Taxis/Shuttles/Public Transportation< Back to Backpacking Info
When I have done long distance hikes in the past I have usually driven my vehicle to the start of the hike and started from there. On some occasions I have taken buses and then cabs to a given hike. I have taken Amtrak trains to the northeast along with buses once or twice. I have never flown to a given hike only because the cost was too high when one factored in a rental car. I've wanted to try and utilize Southwest Airlines occasional $69 one way fares and a rental car but they never seemed to offer that deal at the time that I was planning a hike.
One observation that I have made over the years is that the New England states seem to have a more robust public and private bus system to get people around than the Mid Atlantic or Southeastern States do. I was able to take buses all over Massachusetts, Vermont and New Hampshire. And a lot of those buses have bathrooms on them. I am not familiar with the bus systems in the middle of the U.S nor on the west coast. But I think that New England is tops for getting around by bus.
So one can fly, take a bus, drive or even take a cab to the start of a log distance hike. Do the research and pick the best way and price.
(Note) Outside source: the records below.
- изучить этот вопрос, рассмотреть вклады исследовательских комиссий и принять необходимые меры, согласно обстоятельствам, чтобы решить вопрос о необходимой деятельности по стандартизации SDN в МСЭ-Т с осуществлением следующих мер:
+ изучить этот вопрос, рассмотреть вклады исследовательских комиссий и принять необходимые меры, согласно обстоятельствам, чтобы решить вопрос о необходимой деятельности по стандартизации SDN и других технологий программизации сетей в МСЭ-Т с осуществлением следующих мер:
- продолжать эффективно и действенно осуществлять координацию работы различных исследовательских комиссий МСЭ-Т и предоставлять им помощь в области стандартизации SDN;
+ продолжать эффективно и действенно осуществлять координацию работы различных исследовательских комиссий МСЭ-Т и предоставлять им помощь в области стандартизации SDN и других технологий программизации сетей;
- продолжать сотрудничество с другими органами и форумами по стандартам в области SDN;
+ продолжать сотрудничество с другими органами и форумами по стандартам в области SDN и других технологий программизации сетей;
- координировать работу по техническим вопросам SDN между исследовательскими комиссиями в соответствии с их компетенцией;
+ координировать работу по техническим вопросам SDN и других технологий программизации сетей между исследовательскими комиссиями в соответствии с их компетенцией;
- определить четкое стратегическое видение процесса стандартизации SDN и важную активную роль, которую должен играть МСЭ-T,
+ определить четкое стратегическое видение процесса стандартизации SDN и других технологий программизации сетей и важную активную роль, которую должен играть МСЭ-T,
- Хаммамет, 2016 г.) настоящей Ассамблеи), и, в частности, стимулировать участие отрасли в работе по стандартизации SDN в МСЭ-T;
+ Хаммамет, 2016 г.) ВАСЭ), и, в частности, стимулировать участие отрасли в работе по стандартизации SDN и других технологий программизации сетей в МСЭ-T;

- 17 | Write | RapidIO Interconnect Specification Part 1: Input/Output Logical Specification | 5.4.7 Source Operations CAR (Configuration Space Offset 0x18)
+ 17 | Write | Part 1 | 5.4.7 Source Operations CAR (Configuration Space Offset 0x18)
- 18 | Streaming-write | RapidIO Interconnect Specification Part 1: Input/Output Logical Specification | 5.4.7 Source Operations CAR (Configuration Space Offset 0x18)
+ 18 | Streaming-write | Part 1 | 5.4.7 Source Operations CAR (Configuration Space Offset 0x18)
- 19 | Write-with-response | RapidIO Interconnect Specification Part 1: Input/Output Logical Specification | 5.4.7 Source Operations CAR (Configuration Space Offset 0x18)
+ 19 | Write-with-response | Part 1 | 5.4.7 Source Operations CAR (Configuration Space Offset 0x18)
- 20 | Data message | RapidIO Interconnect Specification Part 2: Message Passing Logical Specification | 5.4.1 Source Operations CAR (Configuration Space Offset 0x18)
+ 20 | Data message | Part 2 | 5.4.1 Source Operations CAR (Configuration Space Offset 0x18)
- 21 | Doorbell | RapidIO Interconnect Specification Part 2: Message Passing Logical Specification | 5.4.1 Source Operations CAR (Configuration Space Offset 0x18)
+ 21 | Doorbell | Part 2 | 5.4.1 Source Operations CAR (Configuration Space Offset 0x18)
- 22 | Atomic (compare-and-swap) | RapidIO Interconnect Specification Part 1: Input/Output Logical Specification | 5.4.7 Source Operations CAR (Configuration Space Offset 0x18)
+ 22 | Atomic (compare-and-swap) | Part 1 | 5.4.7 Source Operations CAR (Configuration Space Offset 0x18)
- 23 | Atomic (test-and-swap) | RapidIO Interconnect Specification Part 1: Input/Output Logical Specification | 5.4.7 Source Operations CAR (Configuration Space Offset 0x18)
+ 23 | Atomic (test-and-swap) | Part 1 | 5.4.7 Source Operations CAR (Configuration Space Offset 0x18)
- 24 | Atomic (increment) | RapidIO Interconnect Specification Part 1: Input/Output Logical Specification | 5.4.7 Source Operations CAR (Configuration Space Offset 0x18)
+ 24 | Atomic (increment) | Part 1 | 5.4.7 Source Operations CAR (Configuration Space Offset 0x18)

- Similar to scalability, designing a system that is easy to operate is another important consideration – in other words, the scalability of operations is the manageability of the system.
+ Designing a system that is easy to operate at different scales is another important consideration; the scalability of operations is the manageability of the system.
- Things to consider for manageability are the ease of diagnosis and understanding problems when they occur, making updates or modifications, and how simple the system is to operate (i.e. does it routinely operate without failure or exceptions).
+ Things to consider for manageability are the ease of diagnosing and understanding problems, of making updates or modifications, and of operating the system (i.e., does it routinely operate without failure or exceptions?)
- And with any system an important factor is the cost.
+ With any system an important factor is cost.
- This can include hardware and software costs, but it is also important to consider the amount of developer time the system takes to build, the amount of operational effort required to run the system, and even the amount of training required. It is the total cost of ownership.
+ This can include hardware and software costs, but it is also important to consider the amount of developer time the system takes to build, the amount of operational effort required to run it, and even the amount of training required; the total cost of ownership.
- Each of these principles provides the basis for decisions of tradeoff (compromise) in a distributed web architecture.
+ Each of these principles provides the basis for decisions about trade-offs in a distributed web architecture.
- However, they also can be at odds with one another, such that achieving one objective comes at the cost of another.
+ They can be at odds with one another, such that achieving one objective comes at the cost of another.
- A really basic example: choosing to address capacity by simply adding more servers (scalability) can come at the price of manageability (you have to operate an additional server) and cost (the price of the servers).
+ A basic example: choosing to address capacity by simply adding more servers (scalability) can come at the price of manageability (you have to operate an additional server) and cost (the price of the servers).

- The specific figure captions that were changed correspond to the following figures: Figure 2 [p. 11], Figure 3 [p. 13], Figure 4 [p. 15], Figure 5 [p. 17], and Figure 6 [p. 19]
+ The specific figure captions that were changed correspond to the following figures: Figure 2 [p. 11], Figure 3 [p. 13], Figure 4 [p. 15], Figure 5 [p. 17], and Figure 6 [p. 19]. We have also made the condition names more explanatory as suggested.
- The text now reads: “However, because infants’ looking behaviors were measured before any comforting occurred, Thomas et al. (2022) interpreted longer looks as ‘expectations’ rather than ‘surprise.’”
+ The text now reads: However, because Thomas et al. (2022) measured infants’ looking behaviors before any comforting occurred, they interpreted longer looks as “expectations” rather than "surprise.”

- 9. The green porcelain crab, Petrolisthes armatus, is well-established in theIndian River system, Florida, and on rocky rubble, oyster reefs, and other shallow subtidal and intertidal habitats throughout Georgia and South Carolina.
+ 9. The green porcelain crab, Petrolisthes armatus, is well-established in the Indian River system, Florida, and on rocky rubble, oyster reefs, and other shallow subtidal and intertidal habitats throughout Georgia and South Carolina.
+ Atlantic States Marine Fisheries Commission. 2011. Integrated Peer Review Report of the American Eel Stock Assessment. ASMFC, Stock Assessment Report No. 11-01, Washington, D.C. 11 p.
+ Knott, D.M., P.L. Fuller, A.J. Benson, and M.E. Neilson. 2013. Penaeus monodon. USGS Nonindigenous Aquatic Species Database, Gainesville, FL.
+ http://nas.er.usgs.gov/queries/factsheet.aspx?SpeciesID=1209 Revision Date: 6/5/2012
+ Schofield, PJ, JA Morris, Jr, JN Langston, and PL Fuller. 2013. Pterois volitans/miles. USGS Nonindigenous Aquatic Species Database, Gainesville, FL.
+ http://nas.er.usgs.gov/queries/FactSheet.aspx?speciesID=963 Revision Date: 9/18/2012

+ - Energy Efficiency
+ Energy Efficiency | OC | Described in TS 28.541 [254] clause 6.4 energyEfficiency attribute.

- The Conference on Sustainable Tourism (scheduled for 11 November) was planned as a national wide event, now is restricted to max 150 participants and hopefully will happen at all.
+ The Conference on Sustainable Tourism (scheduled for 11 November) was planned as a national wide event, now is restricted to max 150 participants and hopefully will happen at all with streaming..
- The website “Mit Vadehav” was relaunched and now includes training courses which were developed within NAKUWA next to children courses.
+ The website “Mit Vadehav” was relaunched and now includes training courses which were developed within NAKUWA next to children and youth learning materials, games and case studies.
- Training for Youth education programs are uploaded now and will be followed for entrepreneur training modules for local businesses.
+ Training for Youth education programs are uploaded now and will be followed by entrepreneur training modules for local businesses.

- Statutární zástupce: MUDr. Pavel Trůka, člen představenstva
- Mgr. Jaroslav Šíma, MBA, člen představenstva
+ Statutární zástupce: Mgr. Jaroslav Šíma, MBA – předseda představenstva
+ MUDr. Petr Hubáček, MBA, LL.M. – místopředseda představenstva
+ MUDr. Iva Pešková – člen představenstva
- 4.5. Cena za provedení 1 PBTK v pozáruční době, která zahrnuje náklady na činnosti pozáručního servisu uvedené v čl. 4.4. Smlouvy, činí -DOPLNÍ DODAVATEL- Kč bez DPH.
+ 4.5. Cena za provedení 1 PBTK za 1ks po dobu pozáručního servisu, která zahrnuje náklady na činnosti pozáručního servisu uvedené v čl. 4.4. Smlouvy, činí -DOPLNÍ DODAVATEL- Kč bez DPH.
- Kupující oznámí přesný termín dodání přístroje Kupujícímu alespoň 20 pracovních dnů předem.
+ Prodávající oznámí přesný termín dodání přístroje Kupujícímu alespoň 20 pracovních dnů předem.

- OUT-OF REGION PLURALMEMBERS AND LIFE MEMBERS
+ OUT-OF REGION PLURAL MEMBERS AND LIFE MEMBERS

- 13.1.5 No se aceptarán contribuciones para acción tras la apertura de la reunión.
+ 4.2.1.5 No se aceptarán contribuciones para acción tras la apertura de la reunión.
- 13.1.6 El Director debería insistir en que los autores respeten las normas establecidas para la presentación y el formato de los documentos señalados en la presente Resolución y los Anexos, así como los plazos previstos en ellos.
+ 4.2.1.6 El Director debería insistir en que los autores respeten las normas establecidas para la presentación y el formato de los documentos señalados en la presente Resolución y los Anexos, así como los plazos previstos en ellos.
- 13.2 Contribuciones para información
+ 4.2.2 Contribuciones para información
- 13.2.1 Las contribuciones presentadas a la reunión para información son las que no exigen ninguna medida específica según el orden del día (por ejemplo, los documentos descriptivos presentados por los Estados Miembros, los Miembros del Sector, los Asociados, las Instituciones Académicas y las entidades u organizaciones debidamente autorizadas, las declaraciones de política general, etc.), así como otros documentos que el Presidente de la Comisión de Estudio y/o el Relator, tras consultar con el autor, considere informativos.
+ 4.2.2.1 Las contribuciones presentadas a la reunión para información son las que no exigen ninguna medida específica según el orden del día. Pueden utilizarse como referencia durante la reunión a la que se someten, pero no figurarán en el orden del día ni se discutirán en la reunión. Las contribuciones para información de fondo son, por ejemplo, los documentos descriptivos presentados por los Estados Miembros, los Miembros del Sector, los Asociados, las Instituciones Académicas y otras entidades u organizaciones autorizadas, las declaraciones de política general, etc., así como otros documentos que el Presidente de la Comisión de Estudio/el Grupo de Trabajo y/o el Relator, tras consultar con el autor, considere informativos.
If you drive to a long distance hike that is a linear hike, you need some way to get from your vehicle to the other side of the trail to start your hike. If you and a fellow hiker both have a car, you have a shuttle vehicle. If not, you will need a shuttle of some sort. I wouldn't advise parking your car, doing a linear hike and then trying to get a shuttle back to your vehicle. Too many things that could go wrong that way. Park your vehicle at the finish end of the trail, then take a shuttle to the start of the trail. Or you could take a shuttle from a bus station, airport or motel to the start point of your hike and hike back to a town that has other means to get you back home. Most long distance trail web sites list individuals that will shuttle you to various points along a long distance trail. Their costs vary. But at one time the going rate was one dollar a mile, which included the distance from the provider's start point to you as well as the shuttle distance traveled. If gas prices are high at a given time, then the rate may be higher. I have utilized shuttle drivers a number of times on my past long distance hikes.
Though they may not be available in rural areas, Uber and Lyft have recently become a way to get to a long distance hike. I have not used them personally but they are an additional resource that one can utilize to get to a long distance hike. Another possibility to consider if you are flying to and/or from your hiking destination is supershuttle.com . This service is available in most major metropolitan areas that have a major airport.
I have not done this personally but I once read about a couple that utilized a 'water shuttle' to get them across The Susquehanna River on the Mason-Dixon Trail in Maryland because the US 40 Bridge over the Susquehanna between Havre de Grace and Perryville, MD did not (and I believe still does not) have provisions for foot traffic across that bridge. The Appalachian Trail Conference provides a canoe 'water ferry' across the Kennebec River in Maine for AT hikers. So keep water shuttles in mind as a way to get to or from a long distance hike or get shuttled or ferried along a long distance hike.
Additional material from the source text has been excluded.